Your Hand Already Knows It Made a Mistake Before You Do
Journal of Neuroscience · 2026-03-21
Scientists have discovered that your hand has a bouncer. The moment something unexpected happens — a target moves, a light flickers, basically anything — your motor system slams the brakes on whatever your hand was about to do. It doesn't ask you first. It doesn't check your feelings about it. It just freezes your hand in place for a few hundred milliseconds while the rest of your brain figures out what went wrong. The bouncer doesn't even care if the distraction was relevant. A random flash of light is enough to get your hand put on hold. Your hand, it turns out, is being managed.
Takeaway
Your motor system runs a tighter operation than you do.
Nicotine Gum Slightly Reduces Pain, For Completely Unknown Reasons
Biorxiv · 2026-03-19
Scientists gave people nicotine gum, measured their brainwaves, and poked them with heat and pressure until they said ouch. The nicotine group felt a little less pain. Their brains also changed in a measurable way. Crucially, the brain change had absolutely nothing to do with the pain change. Two things happened. Neither caused the other. The researchers wrote this up and submitted it to a journal.
Takeaway
Science has confirmed that nicotine gum does something, somewhere, for some reason, and the investigation continues.

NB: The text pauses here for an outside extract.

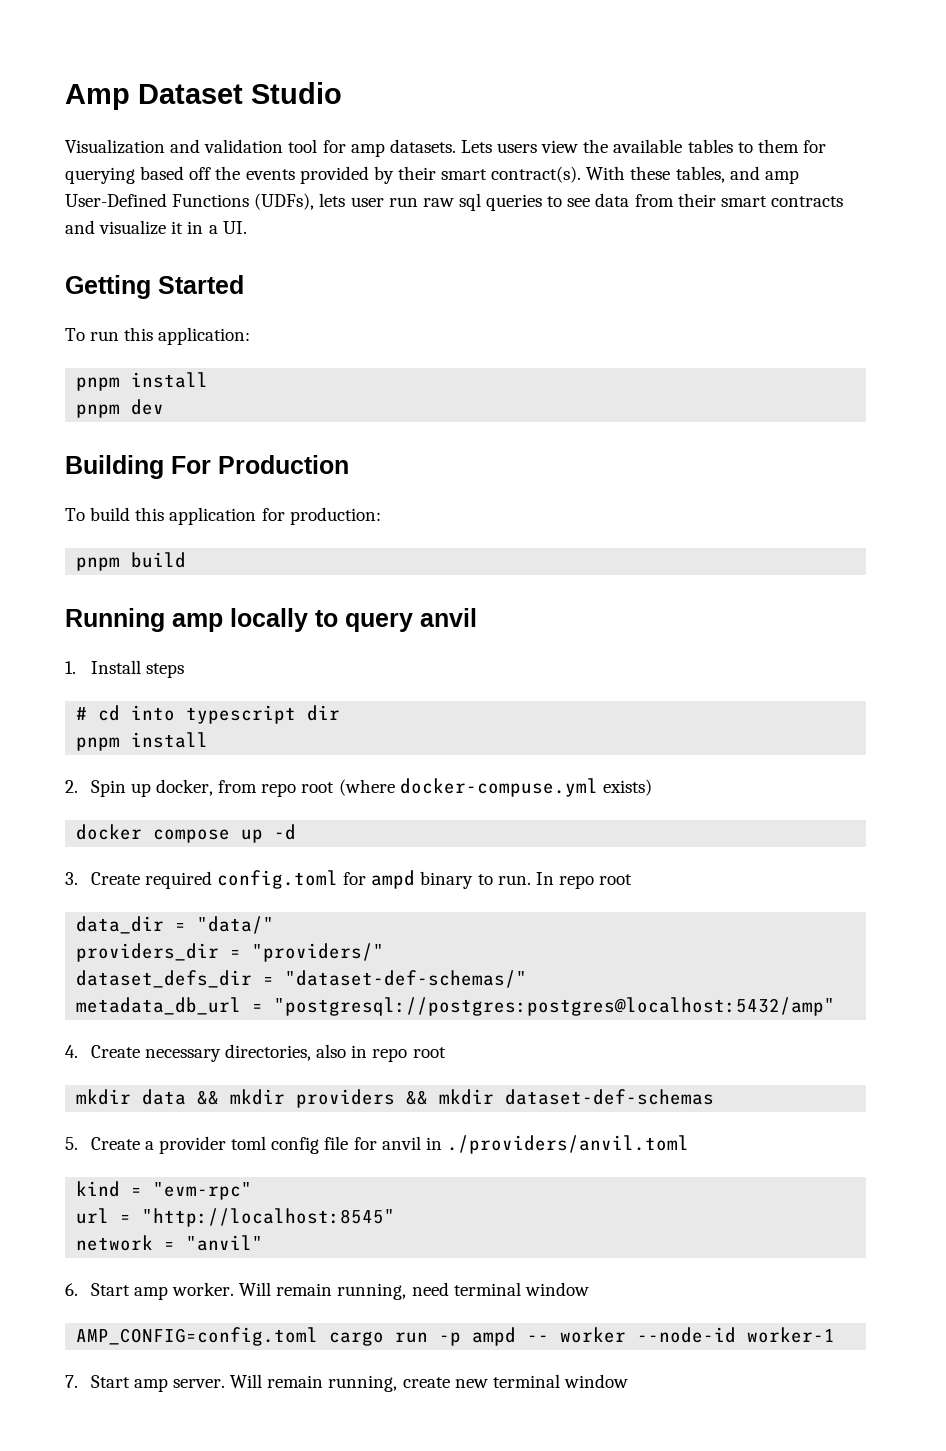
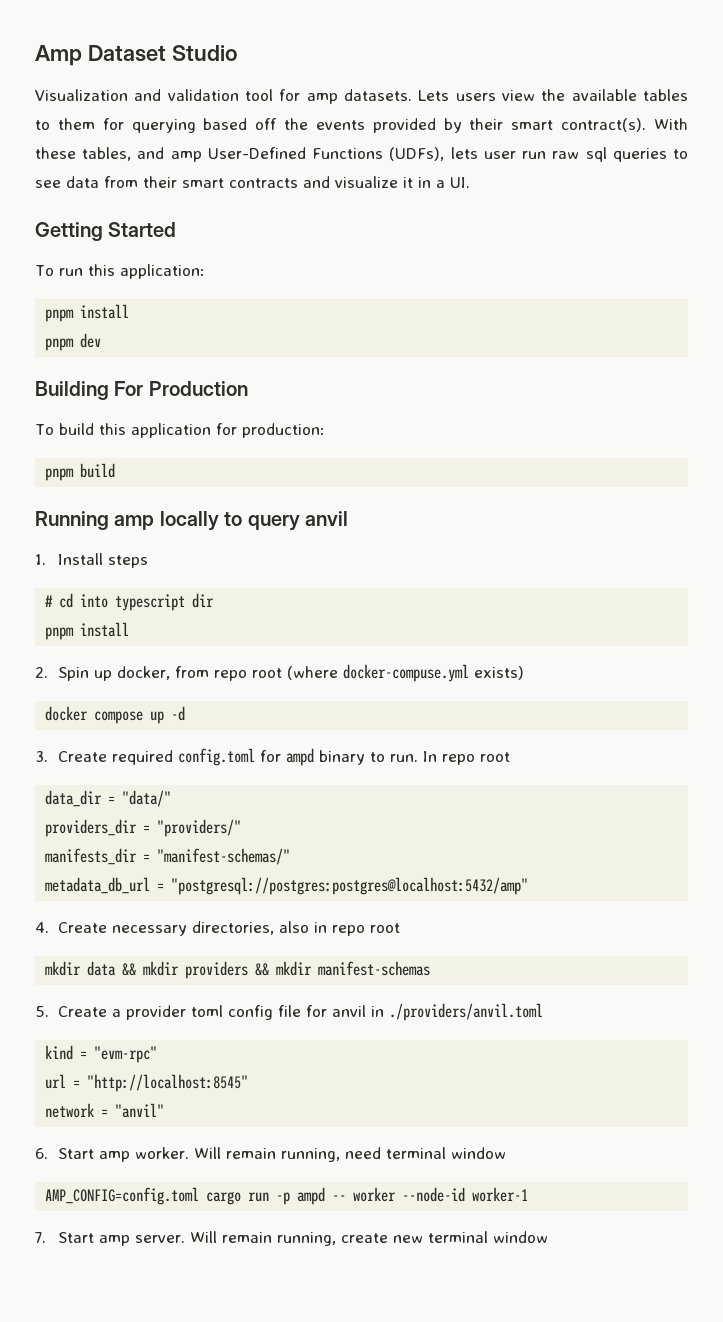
- dataset_defs_dir = "dataset-def-schemas/"
+ manifests_dir = "manifest-schemas/"
- mkdir data && mkdir providers && mkdir dataset-def-schemas
+ mkdir data && mkdir providers && mkdir manifest-schemas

An AI Figured Out Consciousness and Nobody Is Talking About This
Nature Neuroscience · 2026-03-25
Scientists built an AI, pointed it at the human brain, and asked it to figure out why we're sometimes conscious and sometimes not. The AI — which, to be clear, is not conscious — obliged. It identified the mechanisms behind consciousness, predicted new ways a brain can go dark, and then, almost as an afterthought, recommended zapping a specific part of the brain to bring people back. The part is called the subthalamic nucleus. The AI knew exactly where it was. You did not.
Takeaway
A machine that has never once been awake is now our best lead on how to wake people up.
Phylogenetic Generalised Least Squares As A Robust Causal Inference Method, 1990s – 2024
Phylogenetic Generalised Least Squares regression proposed that evolutionary associations between traits could be estimated reliably across species while accounting for shared ancestry, offering comparative biologists a principled and statistically defensible framework for their analyses. It was widely adopted across ecology and evolutionary biology, becoming a standard tool in the assessment of trait coevolution and the construction of adaptive hypotheses. For several decades it occupied a position of considerable methodological authority, appearing in thousands of comparative studies and forming the backbone of graduate training in the field. Its decline began as researchers examined the sensitivity of the method's conclusions to the assignment of variables to the dependent and independent positions — a choice that, in a genuinely robust method, ought not to determine the outcome. The terminal finding demonstrated that reversing the dependent and independent variables in a substantial proportion of published PGLS analyses yielded inconsistent or contradictory conclusions, revealing that the method had been bearing a causal interpretive weight it was not constructed to support.
Cause of death
Demonstrated asymmetry of results under variable reversal across a substantial proportion of cases, establishing that the method's conclusions were sensitive to an analytical choice that causal inference requires to be inconsequential.
Survived by
It is survived by phylogenetic comparative methods more broadly, the emerging framework of causal inference in evolutionary biology, alternative regression approaches less susceptible to directional sensitivity, and a considerable body of published literature whose conclusions are now under quiet reassessment.
It brought statistical rigour to the comparison of traits across species at a time when the alternative was largely informal, and the questions it helped researchers ask remain among the most important in evolutionary biology.
Note
The associations PGLS identified were real enough; the causal directions it appeared to endorse were a different matter entirely.